>>>

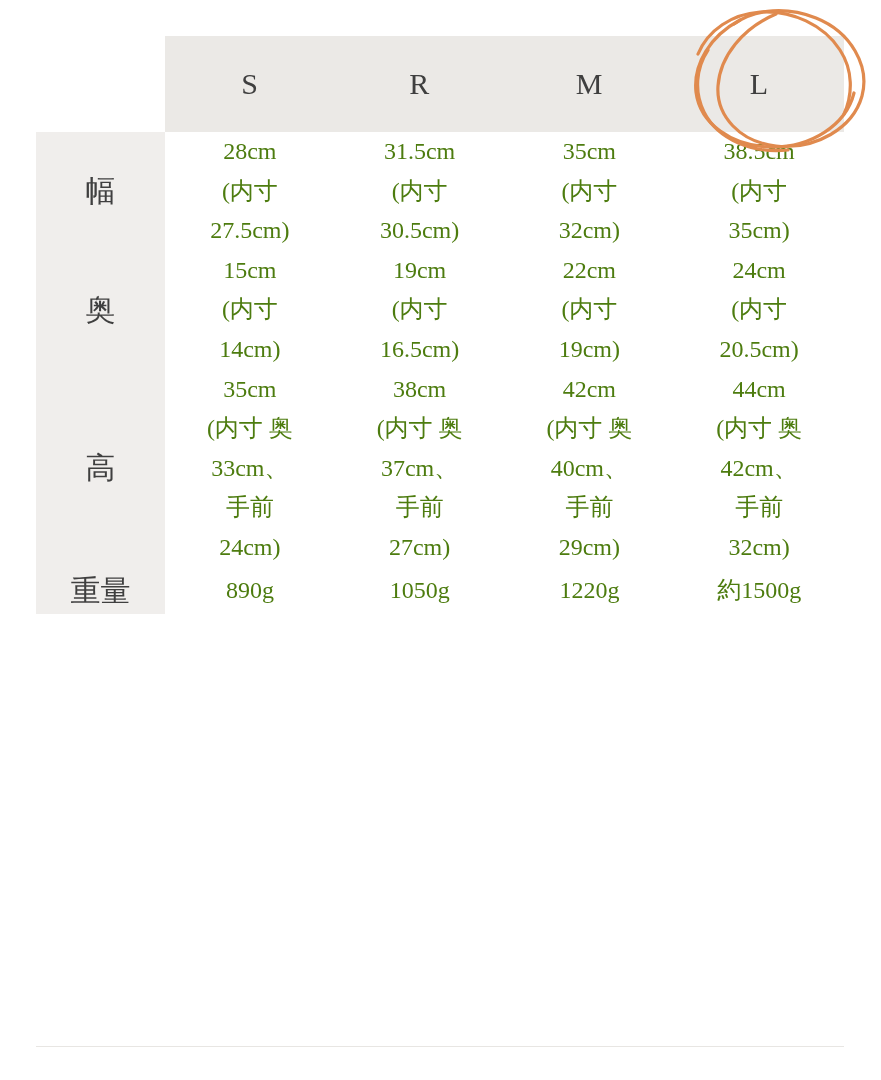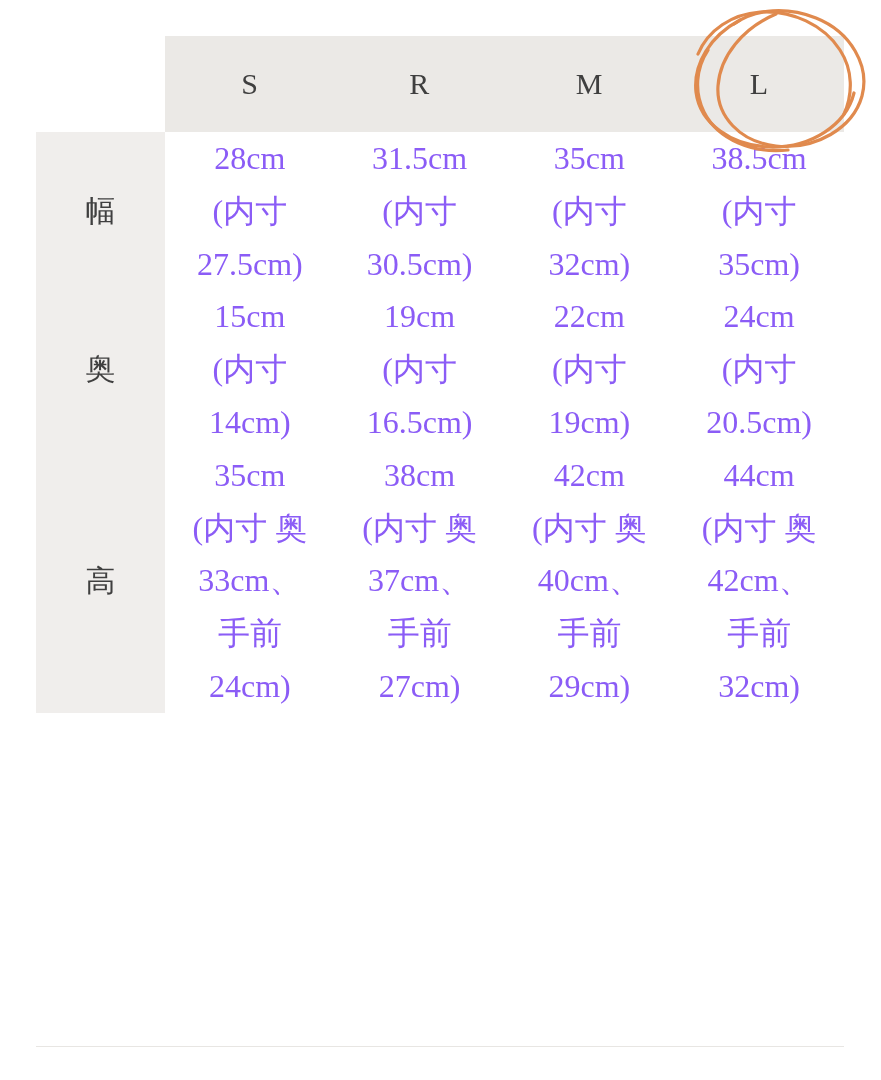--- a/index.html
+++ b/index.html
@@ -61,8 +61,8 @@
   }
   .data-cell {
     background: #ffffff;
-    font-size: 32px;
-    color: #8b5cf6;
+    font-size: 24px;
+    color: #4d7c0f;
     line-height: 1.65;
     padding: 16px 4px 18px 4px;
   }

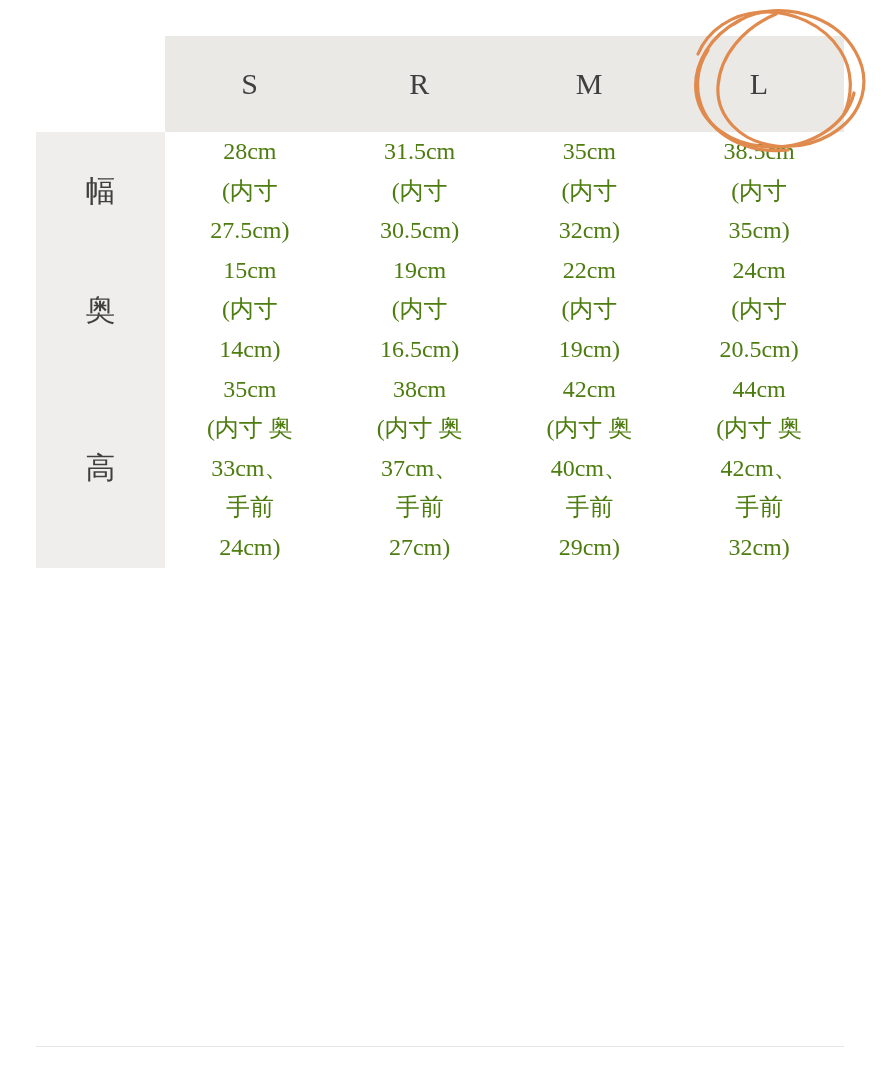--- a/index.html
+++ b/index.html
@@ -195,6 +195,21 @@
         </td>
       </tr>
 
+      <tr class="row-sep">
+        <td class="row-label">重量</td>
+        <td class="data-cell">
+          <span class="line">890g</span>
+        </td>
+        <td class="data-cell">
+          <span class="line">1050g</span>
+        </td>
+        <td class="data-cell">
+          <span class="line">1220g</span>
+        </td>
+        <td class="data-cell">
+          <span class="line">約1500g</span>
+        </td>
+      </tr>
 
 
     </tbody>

<<<

> What you will do:
The lines from the one containing "background: #ffffff;" through the last line of the records are what you should copy, word for word and nothing else, with pictures left out.

> Result below:
     background: #ffffff;
-    font-size: 32px;
-    color: #8b5cf6;
+    font-size: 24px;
+    color: #4d7c0f;
     line-height: 1.65;
     padding: 16px 4px 18px 4px;
   }

--- a/index.html
+++ b/index.html
@@ -195,6 +195,21 @@
         </td>
       </tr>
 
+      <tr class="row-sep">
+        <td class="row-label">重量</td>
+        <td class="data-cell">
+          <span class="line">890g</span>
+        </td>
+        <td class="data-cell">
+          <span class="line">1050g</span>
+        </td>
+        <td class="data-cell">
+          <span class="line">1220g</span>
+        </td>
+        <td class="data-cell">
+          <span class="line">約1500g</span>
+        </td>
+      </tr>
 
 
     </tbody>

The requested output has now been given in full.